**Revision comparison data**
————

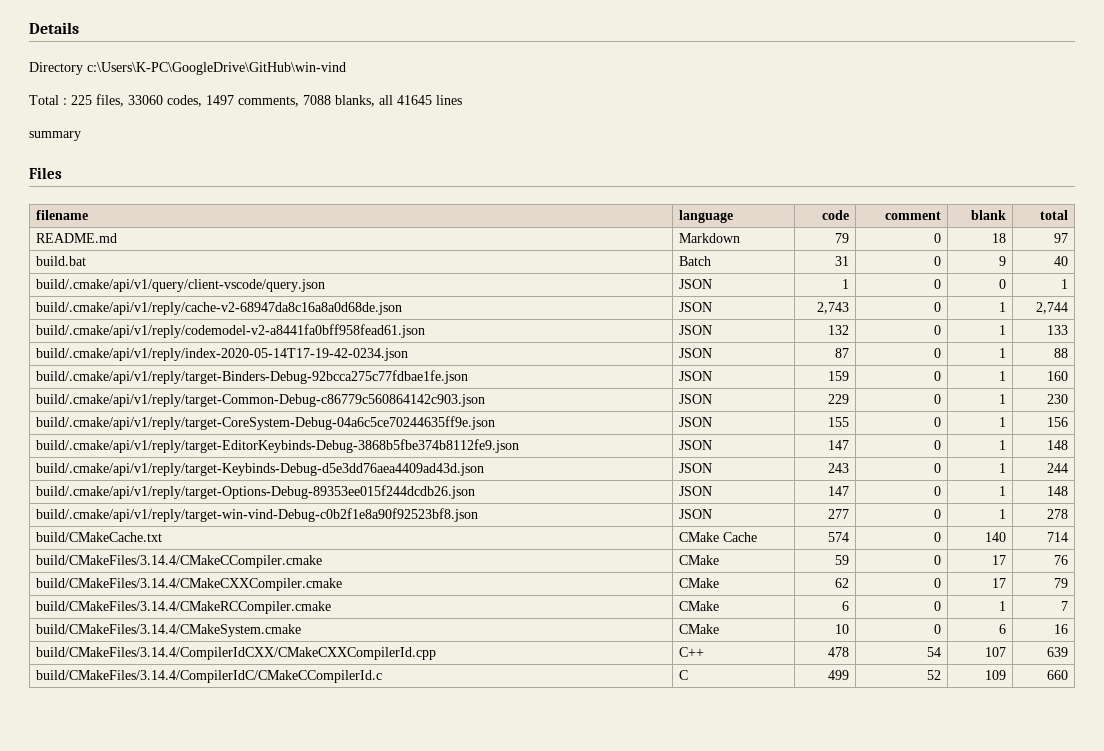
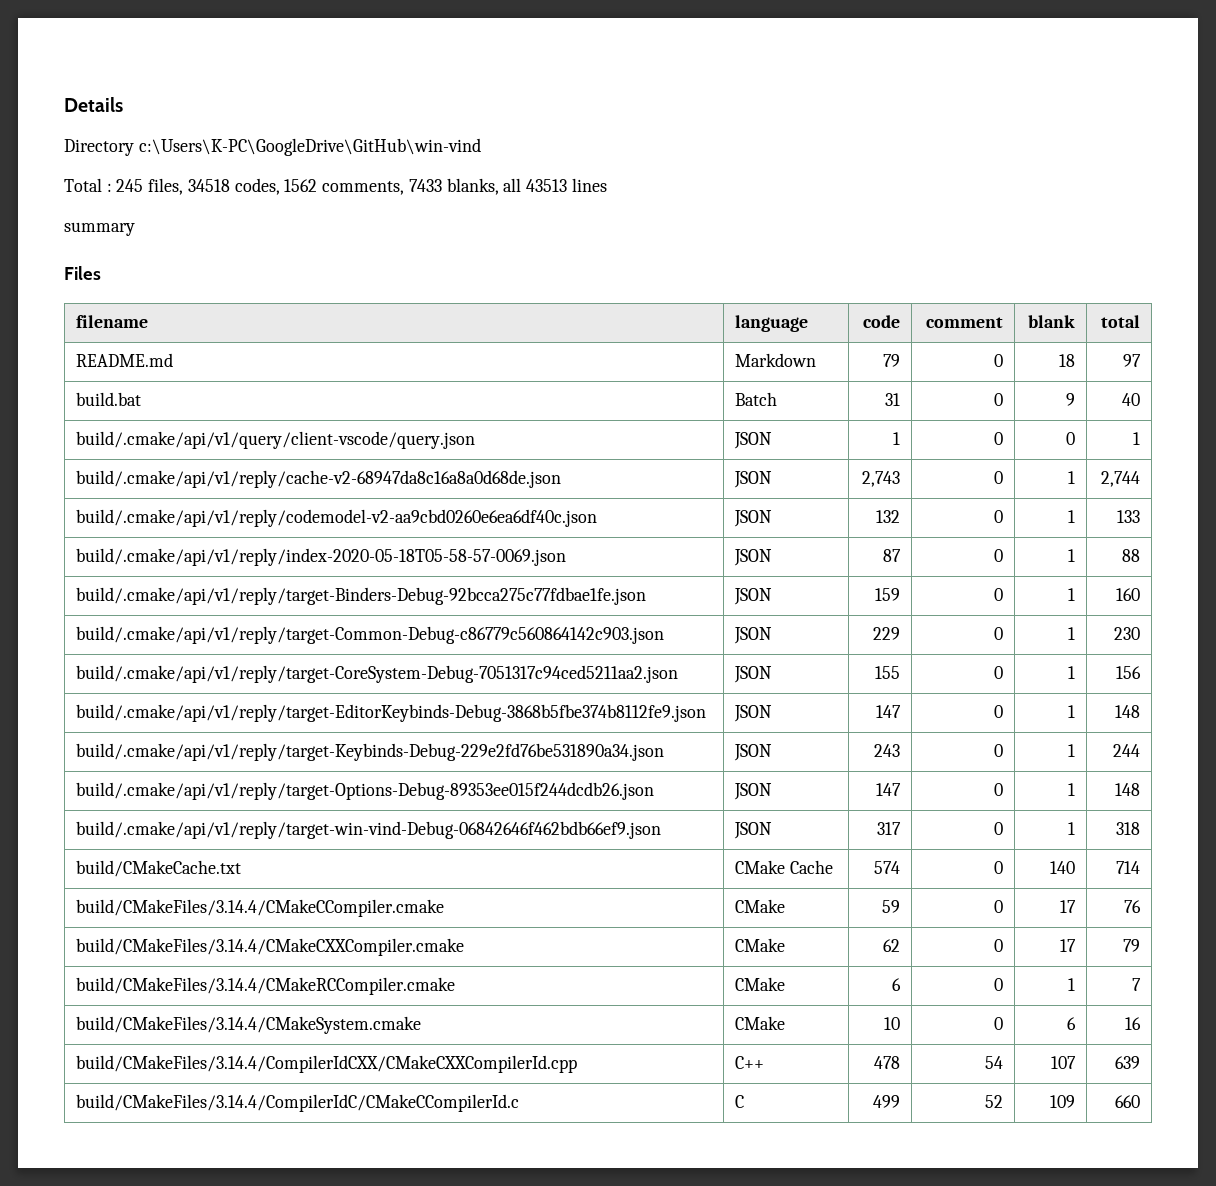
[71,94,331,107] 225 files, 33060 codes, 1497 comments, 7088 -> [116,178,442,195] 245 files, 34518 codes, 1562 comments, 7433
[397,95,432,105] 41645 -> [525,179,567,192] 43513
[36,324,426,338] build/.cmake/api/v1/reply/codemodel-v2-a8441fa0bff958fead61.json -> [75,509,597,527] build/.cmake/api/v1/reply/codemodel-v2-aa9cbd0260e6ea6df40c.json
[36,348,409,361] build/.cmake/api/v1/reply/index-2020-05-14T17-19-42-0234.json -> [75,548,566,566] build/.cmake/api/v1/reply/index-2020-05-18T05-58-57-0069.json
[36,416,496,430] build/.cmake/api/v1/reply/target-CoreSystem-Debug-04a6c5ce70244635ff9e.json -> [75,665,678,683] build/.cmake/api/v1/reply/target-CoreSystem-Debug-7051317c94ced5211aa2.json
[36,463,485,476] build/.cmake/api/v1/reply/target-Keybinds-Debug-d5e3dd76aea4409ad43d.json -> [75,743,664,761] build/.cmake/api/v1/reply/target-Keybinds-Debug-229e2fd76be531890a34.json
[36,508,479,522] [679,509,713,519] [827,509,849,519] [933,509,941,519] [998,509,1006,519] [1046,509,1068,519] build/.cmake/api/v1/reply/target-win-vind-Debug-c0b2f1e8a90f92523bf8.json | JSON | 277 | 0 | 1 | 278 -> [75,821,661,839] [733,822,772,839] [877,822,902,835] [994,822,1004,835] [1068,822,1076,835] [1116,822,1141,835] build/.cmake/api/v1/reply/target-win-vind-Debug-06842646f462bdb66ef9.json | JSON | 317 | 0 | 1 | 318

————

**AIM OF THE EXERCISE**
A bare number is the expected answer: the tally of lines in the records above holding "json".

**THE ANSWER**
5